[Content revision data]
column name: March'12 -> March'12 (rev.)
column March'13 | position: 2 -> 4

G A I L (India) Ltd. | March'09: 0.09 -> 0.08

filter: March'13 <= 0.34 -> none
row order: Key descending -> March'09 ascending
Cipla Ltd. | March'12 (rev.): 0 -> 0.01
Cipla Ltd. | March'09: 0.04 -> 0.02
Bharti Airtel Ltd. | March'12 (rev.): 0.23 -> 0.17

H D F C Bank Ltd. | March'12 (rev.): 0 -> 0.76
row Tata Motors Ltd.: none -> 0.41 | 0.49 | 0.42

Problem requirements: All records should be returned verbatim, none left out.

Task solution:
column name: March'12 -> March'12 (rev.)
column March'13 | position: 2 -> 4

G A I L (India) Ltd. | March'09: 0.09 -> 0.08

filter: March'13 <= 0.34 -> none
row order: Key descending -> March'09 ascending
Cipla Ltd. | March'12 (rev.): 0 -> 0.01
Cipla Ltd. | March'09: 0.04 -> 0.02
Bharti Airtel Ltd. | March'12 (rev.): 0.23 -> 0.17

H D F C Bank Ltd. | March'12 (rev.): 0 -> 0.76
row Tata Motors Ltd.: none -> 0.41 | 0.49 | 0.42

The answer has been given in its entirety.